Hadi Özışık: Federasyon; radyocuları, televizyoncuları, özellikle yerel ve internet gazetecilerini çok ilgilendiren yeni kurulmuş bir federasyon. Onlar da bizim gibi kendi bünyesindeki yayıncıların haklarını aramak için çırpınan ve federasyonlaşmak zorunda kalan bir örgütleme biçimi. Beraber çalışıyoruz biz onlarla.
 
Meral Gemici: Bir de internethaber var sizin hayatınızda.
Hadi Özışık: Evet.
 
Meral Gemici: Onun da kurucususunuz ve Türkiye'nin ilk haber portallarından birisi İnternet Haber. Siz de ilk internet gazetecilerindensiniz.
Hadi Özışık: Evet.

 

Meral Gemici: İnternethaber’in kuruluş öyküsünü biraz anlatabilir misiniz? Nasıl başladı, süreç nasıl gelişti, nasıl karar verdiniz bu işi yapmaya?
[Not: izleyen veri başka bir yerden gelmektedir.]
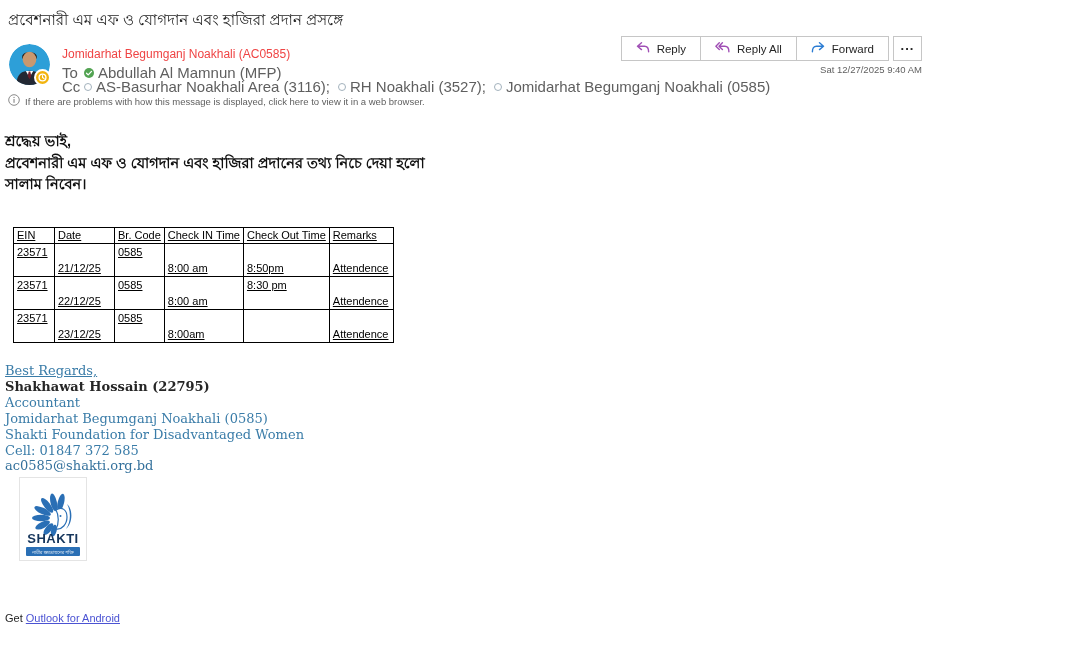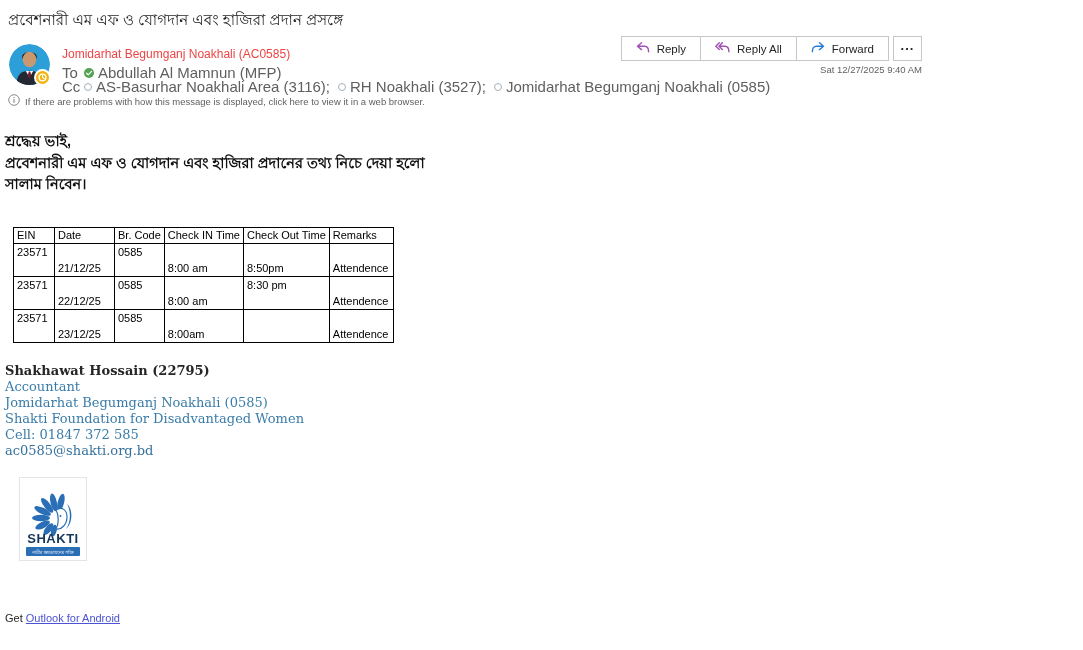--- a/index.html
+++ b/index.html
@@ -50,7 +50,7 @@
 
   
   table.att { position:absolute; left:13px; top:227px; border-collapse:collapse; border:1.5px solid #000; font-size:11px; color:#000; table-layout:fixed; }
-  table.att th, table.att td { border:1px solid #000; padding:0 3px; vertical-align:top; font-weight:400; text-align:left; overflow:hidden; }
+  table.att th, table.att td { border:1px solid #000; padding:0 3px; vertical-align:top; font-weight:400; text-align:left; overflow:hidden;text-decoration:underline; }
   table.att th { height:16px; line-height:15px; white-space:nowrap; }
   table.att .line { height:16px; line-height:16px; white-space:nowrap; }
 

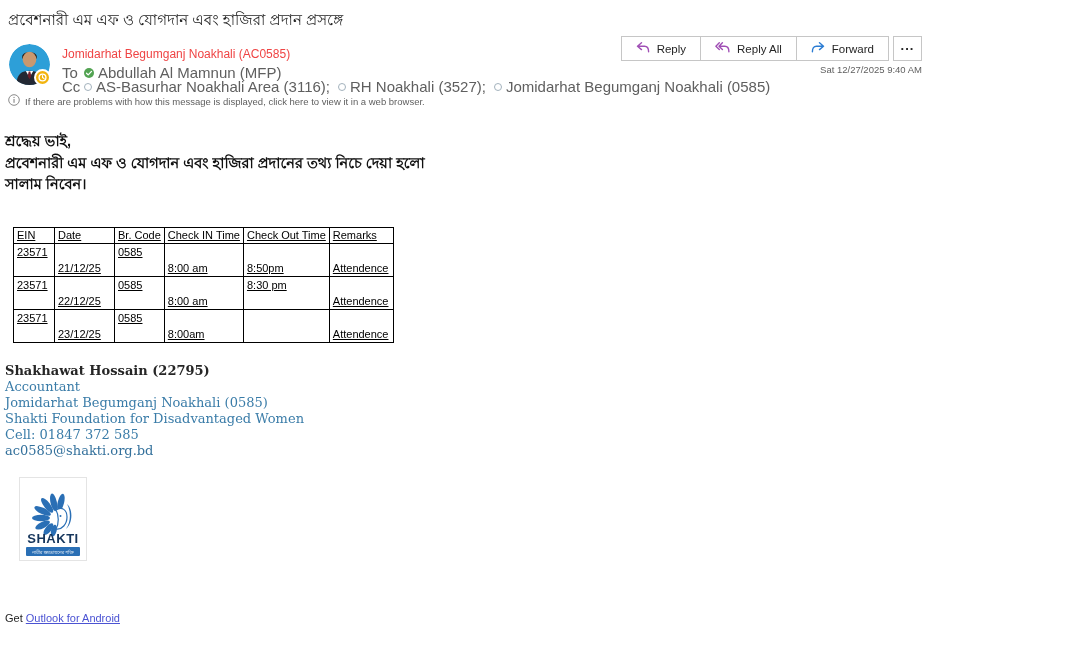--- a/index.html
+++ b/index.html
@@ -265,6 +265,7 @@
   </table>
 
   <div class="signature">
+    <div class="sig-regards">Best Regards,</div>
     <div class="sig-name">Shakhawat Hossain (22795)</div>
     <div>Accountant</div>
     <div>Jomidarhat Begumganj Noakhali (0585)</div>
Hadi Özışık: Ben gazetecilik yapıyordum, 28 Şubat süreci döneminde işsiz kaldım, 3 sene işsiz kaldım. Bir kitap projem oldu. Kitabı hazırlarken bir bilgisayara ihtiyacım oldu. Bilgisayarı kullanırken internetle tanışmış oldum. Artık hayatımın bir parçası haline geldi internet. Dolayısıyla internetle böyle tanışmış oldum. Ama gazeteciliği artık -internet üzerinden bir kitap yayınladım- neredeyse bırakma noktasına gelmiştim. Bu internetle tanıştıktan sonra tasarım, web tasarım işleri yapmaya başladım. Ama gazetecilik farklı bir meslek olduğu için, hani bulaştığın zaman kurtulamadığımız için; dolayısıyla o vücudumdaki zehiri atamadım ve tekrar gazeteciliğe yöneldim. internet.com'a girmiştim ben o zaman, 1999 yılında. Orada internetnews'i görmüştüm. Sonra internetnews'i görünce “internethaber boş mudur acaba?!” dedim. Ne, nedir falan diye kontrol ettim, internethaber boştaydı. internethaber'in domain'ini öyle aldım. Sonra bir grup arkadaşlarla beraber yapalım dedim. 350 dolarım vardı bu işe başlarken, o parayı harcadım. Kimse beni ciddiye almadı, “Sen kafayı yemişsin!” dediler. Sonra yavaş yavaş bir internet sitesi yaptık kardeşimle beraber; internethaber'i, yayınlamaya başladık ama çok farklı bir şeyler yapıyorduk. Yani gece güncelliyorduk, gündüz yatıyorduk; o noktadaydık. Böyle sıkı güncelleme yoktu falan. internethaber böyle doğdu. Büyüme süreci de sancılı oldu. Ama görüşmelerimizle, çalışmalarımızla, azimle, inanmakla bu noktalara gelebildi. Şu anda Türkiye'nin en önemli sitelerinden birisi ve içinde 30 kişi çalışanı olan bir site. O zaman 350 dolarla başlamıştık, şu anda 30 milyon dolar civarında bir fiyatı var. Yani satmaya kalkarsak 30 milyon dolarlık bir servetle beraberiz şu anda biz. İnternethaber, bir servet oldu yani.
 
Meral Gemici: Peki yayın anlayışı nedir İnternethaber'in, yayın politikasında nelere öncelik veriyor?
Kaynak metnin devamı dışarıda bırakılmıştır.